Dzisiaj rano notowania Idea Banku spadają o 15 proc., do 3,95 zł. W podobnym stopniu – o 16 proc., do 0,52 zł – tanieją walory większego Getin Noble Banku. Kurs akcji tego pierwszego przez rok spadł o 66 proc., drugiego – o 55 proc.

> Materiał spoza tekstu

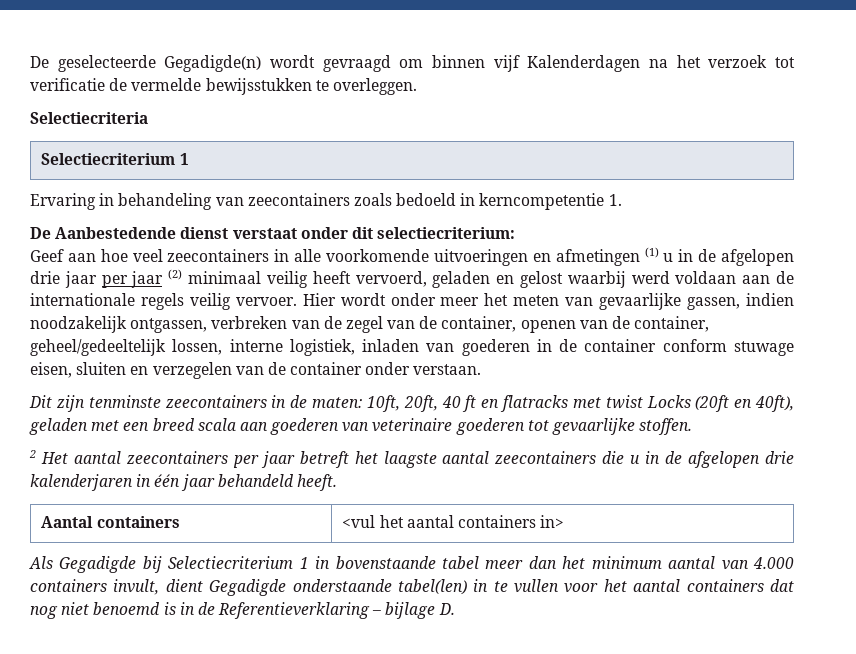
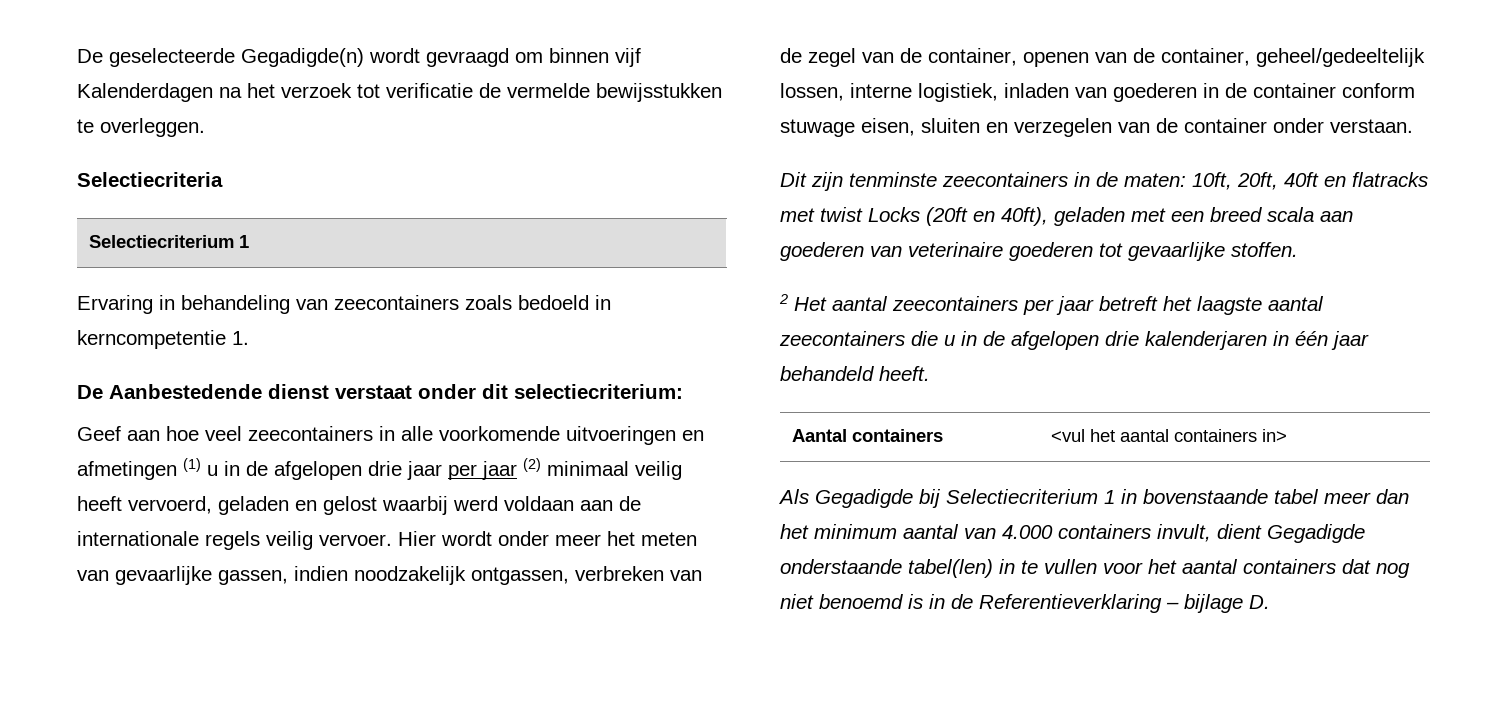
- Dit zijn tenminste zeecontainers in de maten: 10ft, 20ft, 40 ft en flatracks met twist Locks (20ft en 40ft), geladen met een breed scala aan goederen van veterinaire goederen tot gevaarlijke stoffen.
+ Dit zijn tenminste zeecontainers in de maten: 10ft, 20ft, 40ft en flatracks met twist Locks (20ft en 40ft), geladen met een breed scala aan goederen van veterinaire goederen tot gevaarlijke stoffen.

Getin Noble w piątek podał wyniki za IV kwartał 2018 r., które mimo straty wynikającej z odpisów wartości inwestycji w jednostki stowarzyszone, nie spowodowały przeceny (kurs nawet lekko rósł). Dzisiaj wyniki podał Idea Bank i okazały się fatalne – duże odpisy w IV kwartale spowodowały, że w całym roku bank miał blisko 1,9 mld zł straty netto, co uderzyło w jego kapitały (stopniały do zaledwie 270 mln zł z 2,5 mld zł na koniec 2017 r.). Bank nie spełnia wymogów kapitałowych nie tylko tych wysokich, narzuconych przez Komisję Nadzoru Finansowego, ale także tych niższych, wynikających z przepisów Unii Europejskiej.
Oba banki chcą się połączyć i szukają od grudnia inwestora finansowego, który miałby je dokapitalizować. W lutym kilka wybranych funduszy zostało dopuszczonych do due diligence, ale proces się przeciąga i tak duże odpisy oraz luka kapitałowa, którą zarząd Idea Banku szacuje na 1,3 mld zł (podobnej wielkości lukę ma Getin Noble Bank), mogą odstraszać potencjalnych inwestorów.
Bank informuje, że lutowe badanie due diligance było oparte o wyniki za III kwartał 2018 r., teraz trwa analiza w oparciu o wyniki za cały 2018 r. Scenariuszem alternatywnym, który mógłby być użyty, gdyby szukanie inwestora się przeciągało lub zakończyło fiaskiem, będzie skokowa redukcja RWA, czyli aktywów ważonych ryzykiem (skutkowałoby poprawą współczynników wypłacalności) i koncentracja na obsłudze rynku wierzytelności leasingowych, co zdaniem zarządu jest bardzo rentowną działalnością i przyniosłoby znaczną redukcję kosztów. Skokowa redukcja aktywów polegałaby na sprzedaży mniej więcej połowy aktywów Idea Banku (wyniosły na koniec 2018 r. 20,5 mld zł).